PROVIDED DATA —
──────

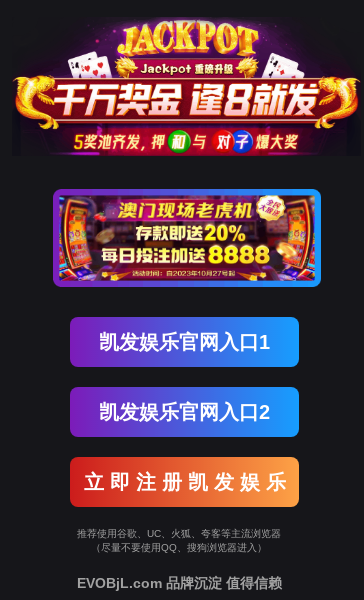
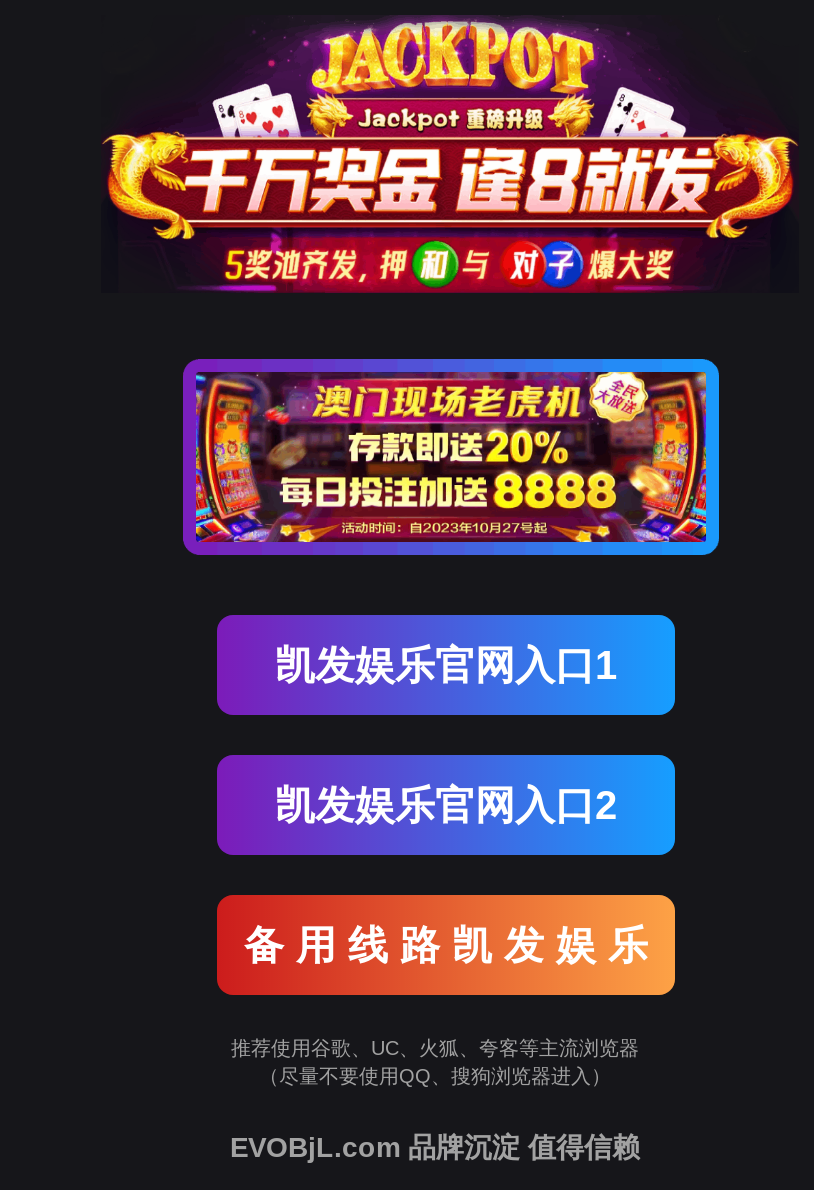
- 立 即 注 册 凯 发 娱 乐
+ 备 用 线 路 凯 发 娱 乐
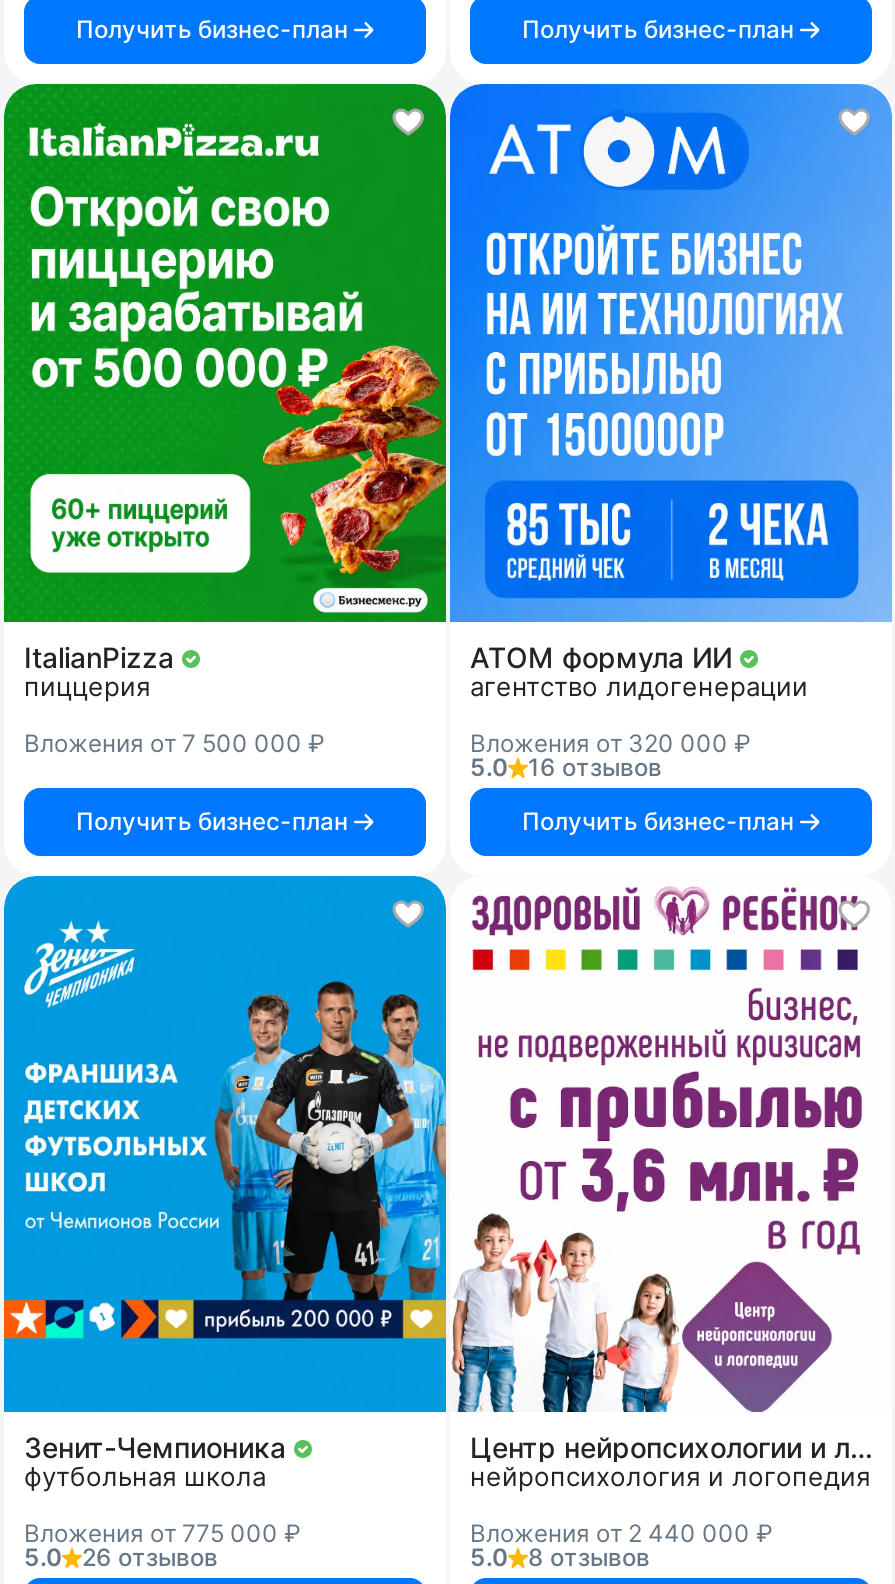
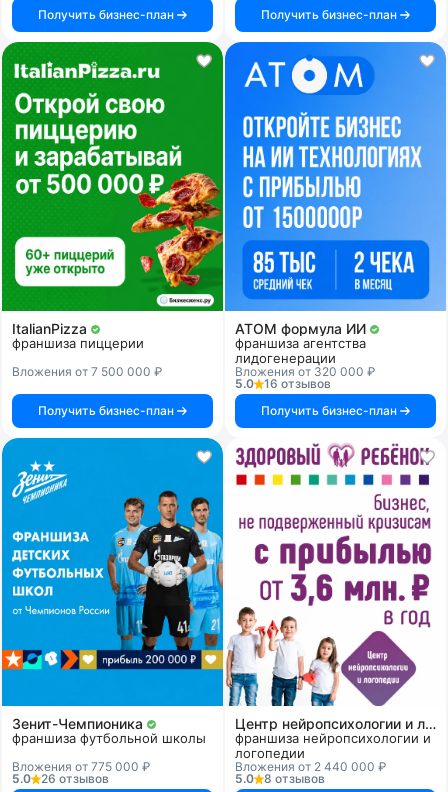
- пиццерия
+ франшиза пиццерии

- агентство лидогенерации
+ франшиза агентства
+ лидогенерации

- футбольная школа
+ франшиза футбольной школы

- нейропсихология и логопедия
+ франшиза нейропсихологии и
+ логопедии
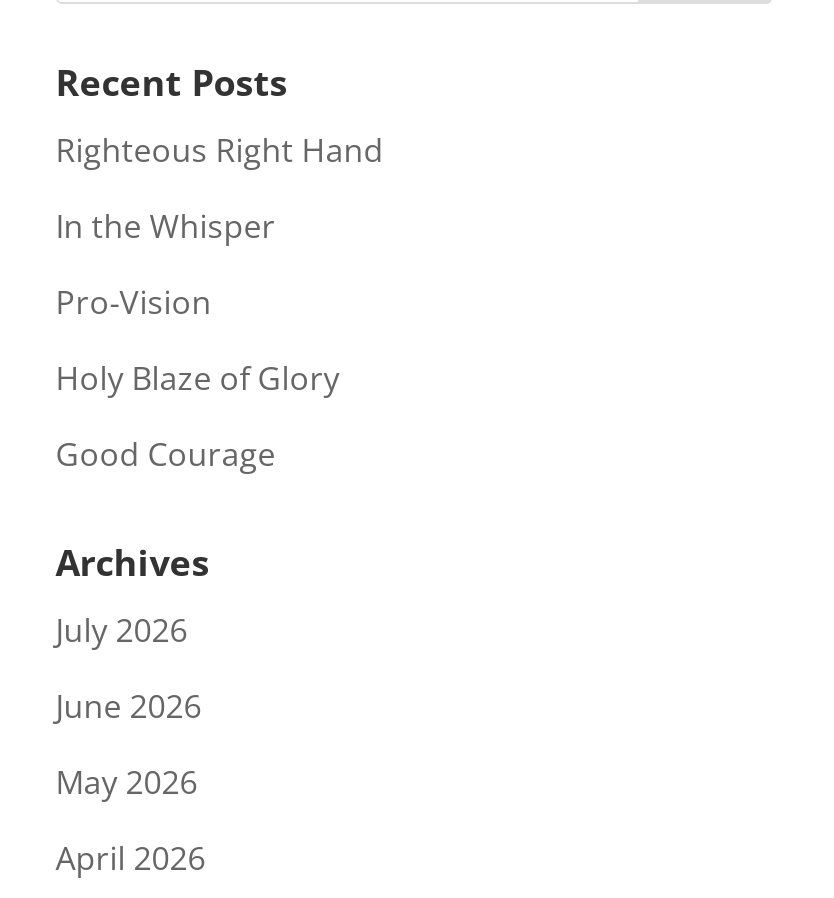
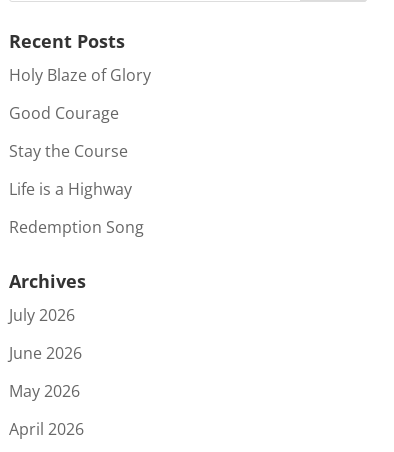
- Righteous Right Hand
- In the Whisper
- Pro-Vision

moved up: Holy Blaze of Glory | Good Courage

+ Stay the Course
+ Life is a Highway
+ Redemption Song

──────

THE PROBLEM — Copy every line above in which the string "франшиза" shows up.

TASK RESULT —
+ франшиза пиццерии
+ франшиза агентства
+ франшиза футбольной школы
+ франшиза нейропсихологии и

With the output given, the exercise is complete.